In this issue of the Journal of the American Heart Association (JAHA), and others to follow, we have highlighted the importance of identifying the high‐risk women who manifest during pregnancy with hypertensive disorders or other pregnancy‐related complications. Egeland and colleagues in their analyses of 60 000 pregnancies (among prepregnancy normotensive women) have illustrated that, after accounting for other traditional risk factors, up to 28% of all patients with new‐onset hypertension can be causally attributed to the presence of the pregnancy‐related risk factors.1 In another Norwegian cohort, Riise and colleagues have shown that the presence of gestational hypertension is associated with up to a 2‐fold increased risk of cardiovascular disease during 14 years of postpartum follow‐up, and that this risk is increased severalfold in the presence of concomitant pregnancy‐related complications.2 Scantlebury and colleagues have demonstrated the risk of cardiovascular morbidities, such as atrial fibrillation, associated with the presence of HDP about 3 decades ago.3
In this series, all authors have voiced a similar message (ie, an urgent need to commence [and institute] a structured postpartum program targeting these high‐risk women who were identified during pregnancy). Further studies are needed regarding whether or not intervention at this stage in life with education and/or screening programs will bestow significant lifetime cardiovascular health benefits.
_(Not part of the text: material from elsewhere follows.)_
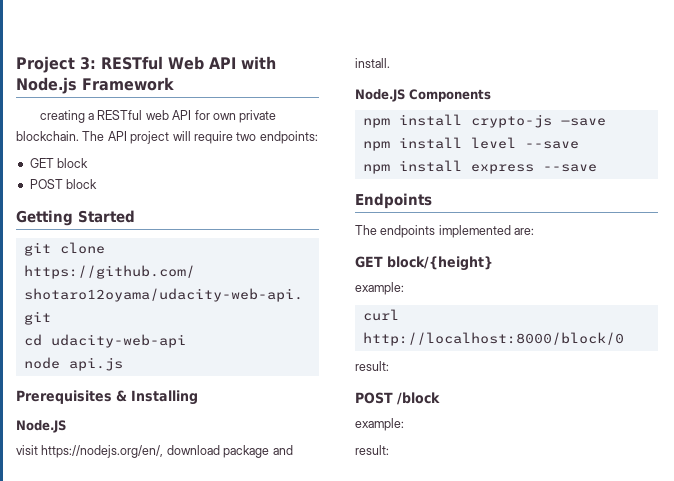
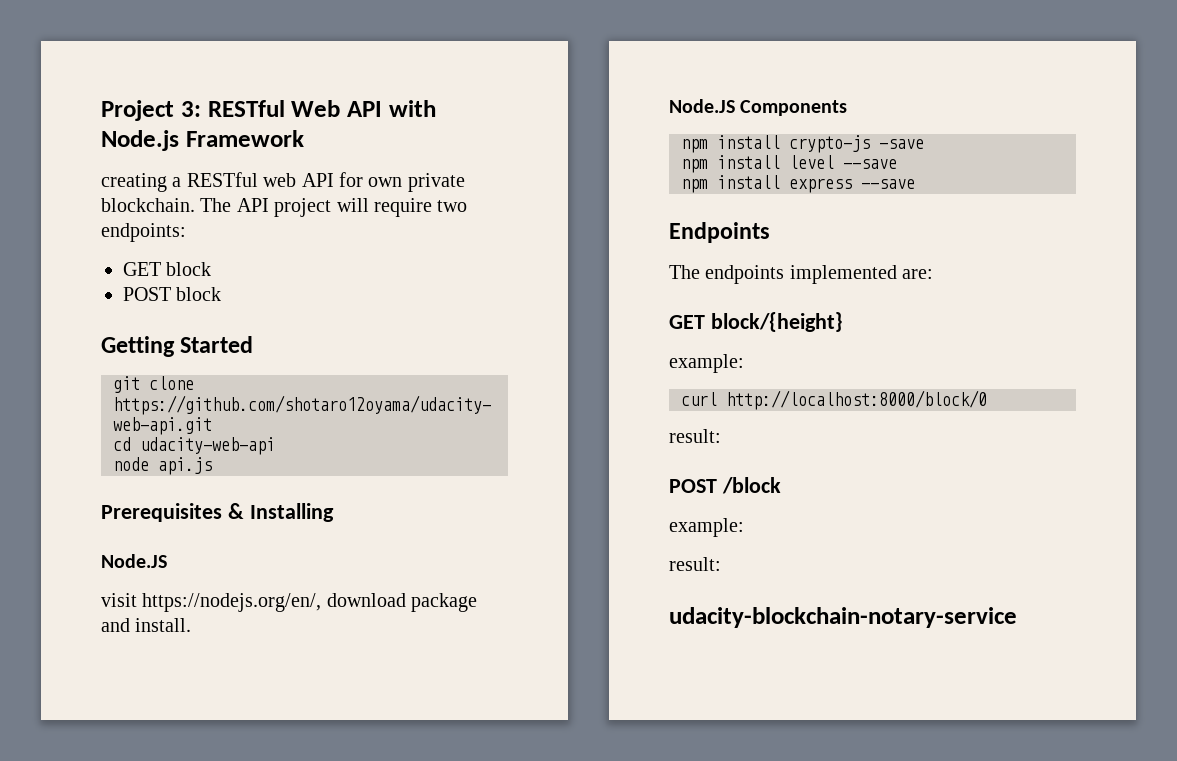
+ udacity-blockchain-notary-service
- ↵Egeland GM, Skurtveit S, Staff AC, Eide GE, Daltveit A‐K, Klungsøyr K, Trogstad L, Magnus PM, Brantsæter AL, Haugen M. Pregnancy‐Related Risk Factors Are Associated With a Significant Burden of Treated Hypertension Within 10 Years of Delivery: Findings From a Population‐Based Norwegian Cohort. J Am Heart Assoc. 2018;7:e008318. DOI: 10.1161/JAHA.117.008318.
- ↵Riise HKR, Sulo G, Tell GS, Igland J, Nygard O, Iverson A‐C, Daltveit AK. Association Between Gestational Hypertension and Risk of Cardiovascular Disease Among 617 589 Norwegian Women. J Am Heart Assoc. 2018;7:e008337. DOI: 10.1161/JAHA.117.008337.
- ↵Scantlebury DC, Kattah AG, Weissgerber TL, Agarwal S, Mielke MM, Weaver AL, Vaughan LE, Henkin S, Zimmerman K, Miller VM, White WM, Hayes SN, Garovic VD. Impact of a History of Hypertension in Pregnancy on Later Diagnosis of Atrial Fibrillation. J Am Heart Assoc. 2018;7:e007584. DOI: 10.1161/JAHA.117.007584.